● BRIEF: Each record must be written out again exactly. Skip any picture it contains.

(Front-end code edit data)
+--
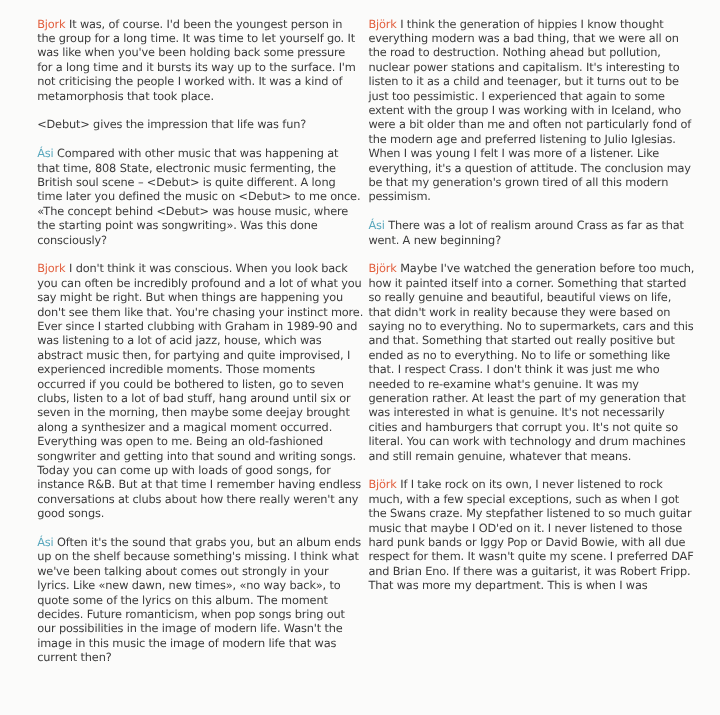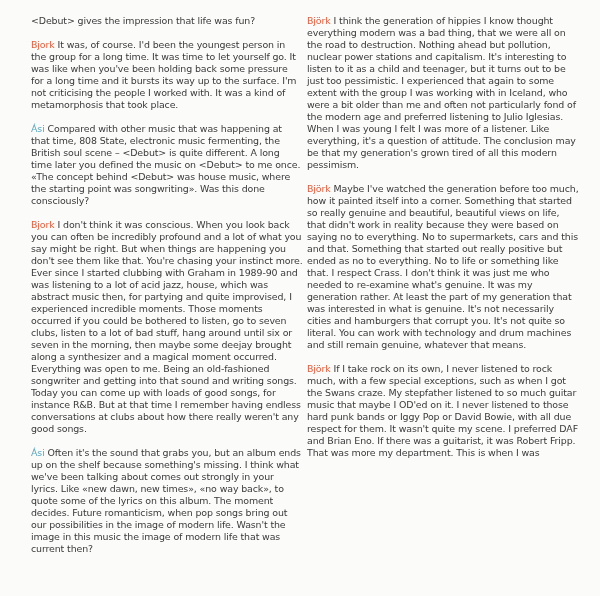"<Debut> gives the impression that" p.para { order: before "Bjork It was, of course." -> after "Bjork It was, of course." }
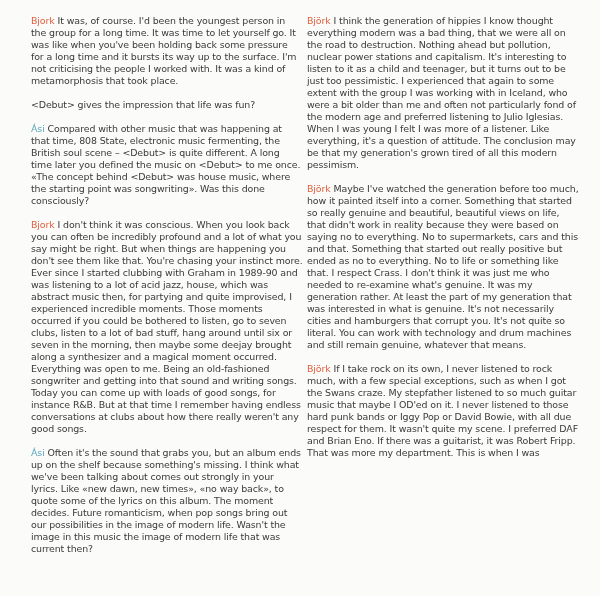"Ási There was a lot" p.para { html: none -> <p> <span>Ási</span><span> There was a lot of realism around Crass as far as that went. A new beginning?</span> </p> }
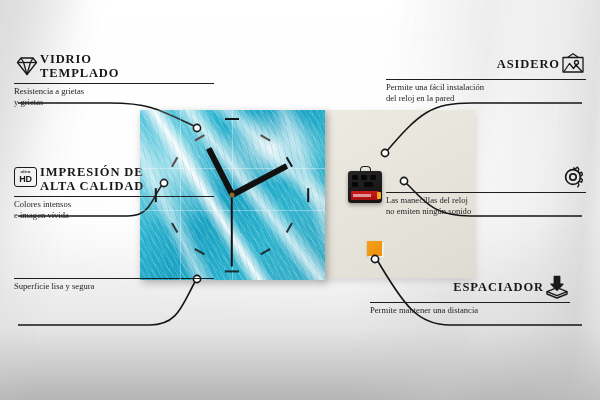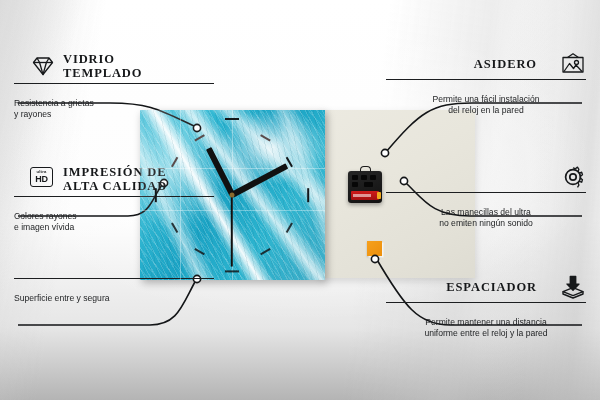"VIDRIO" .feat-head { gap: 7px -> none }
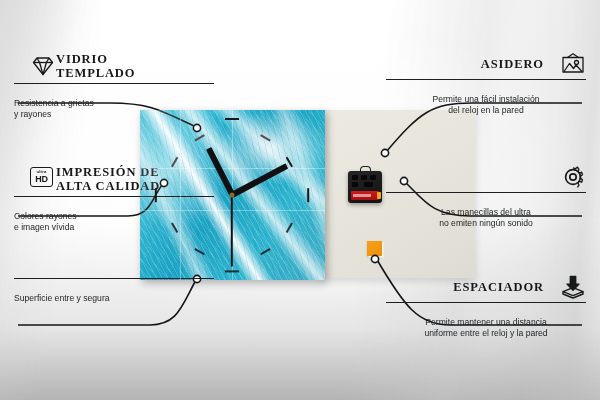"Resistencia a grietas" .feat-desc { font-family: Liberation Sans, sans-serif -> Liberation Serif, serif; margin-top: 14px -> 2px }
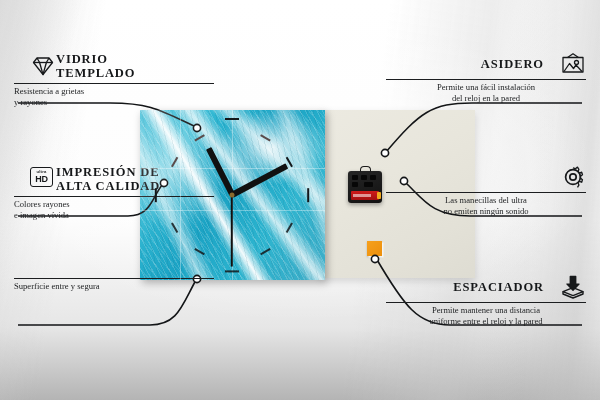"Permite una fácil instalación" .feat.right .feat-desc { text-align: center -> left }
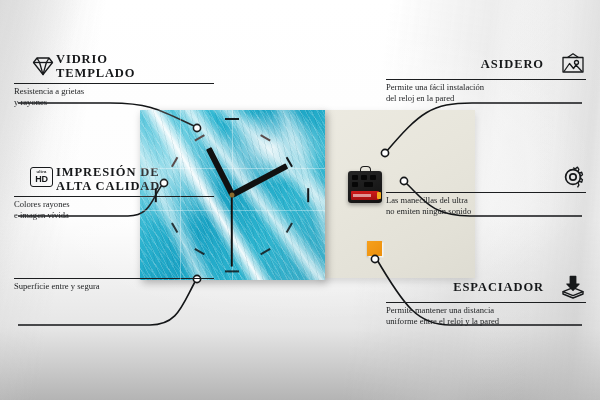"y rayones" span { text: rayones -> grietas }
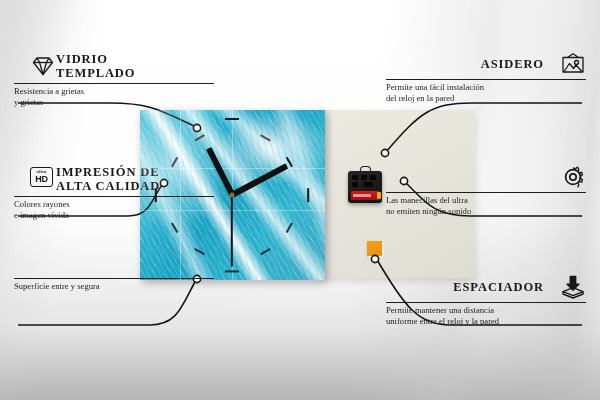"HD" .feat-icon { margin-left: 16px -> none }
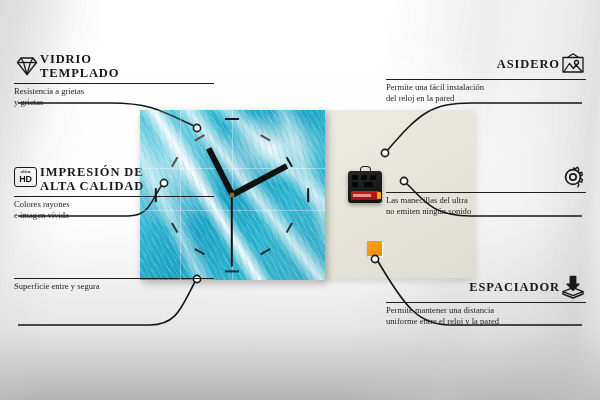"Colores rayones" span { text: rayones -> intensos }
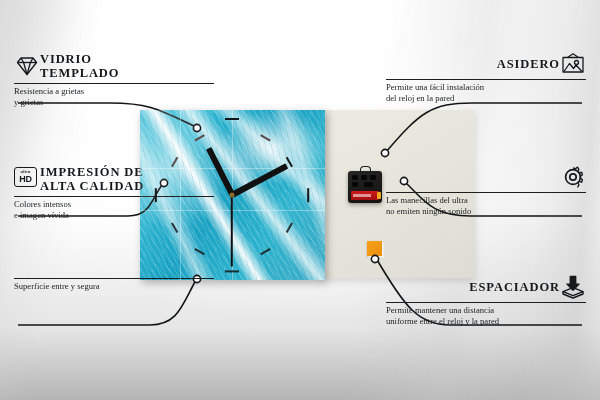"Las manecillas del ultra" span { text: ultra -> reloj }
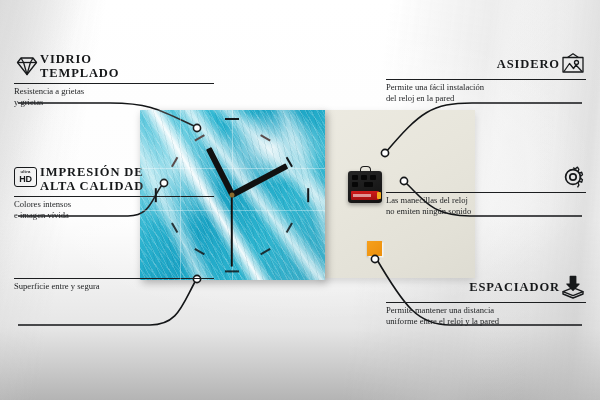"Superficie entre y segura" span { text: entre -> lisa }
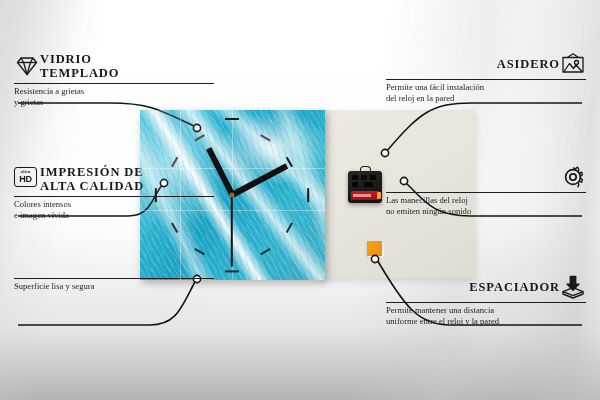"ESPACIADOR" div.feat { left: 386px -> 370px }
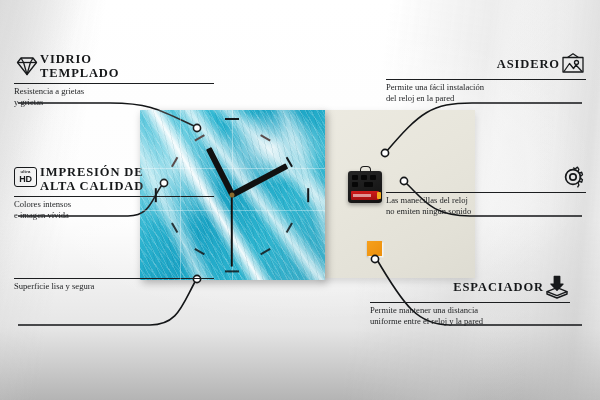"uniforme entre el reloj y" span { html: <span>uniforme entre el reloj y la pared</span> -> none }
+--
● OUTPUT FOR THIS EXERCISE:
"<Debut> gives the impression that" p.para { order: before "Bjork It was, of course." -> after "Bjork It was, of course." }
"Ási There was a lot" p.para { html: none -> <p> <span>Ási</span><span> There was a lot of realism around Crass as far as that went. A new beginning?</span> </p> }
"VIDRIO" .feat-head { gap: 7px -> none }
"Resistencia a grietas" .feat-desc { font-family: Liberation Sans, sans-serif -> Liberation Serif, serif; margin-top: 14px -> 2px }
"Permite una fácil instalación" .feat.right .feat-desc { text-align: center -> left }
"y rayones" span { text: rayones -> grietas }
"HD" .feat-icon { margin-left: 16px -> none }
"Colores rayones" span { text: rayones -> intensos }
"Las manecillas del ultra" span { text: ultra -> reloj }
"Superficie entre y segura" span { text: entre -> lisa }
"ESPACIADOR" div.feat { left: 386px -> 370px }
"uniforme entre el reloj y" span { html: <span>uniforme entre el reloj y la pared</span> -> none }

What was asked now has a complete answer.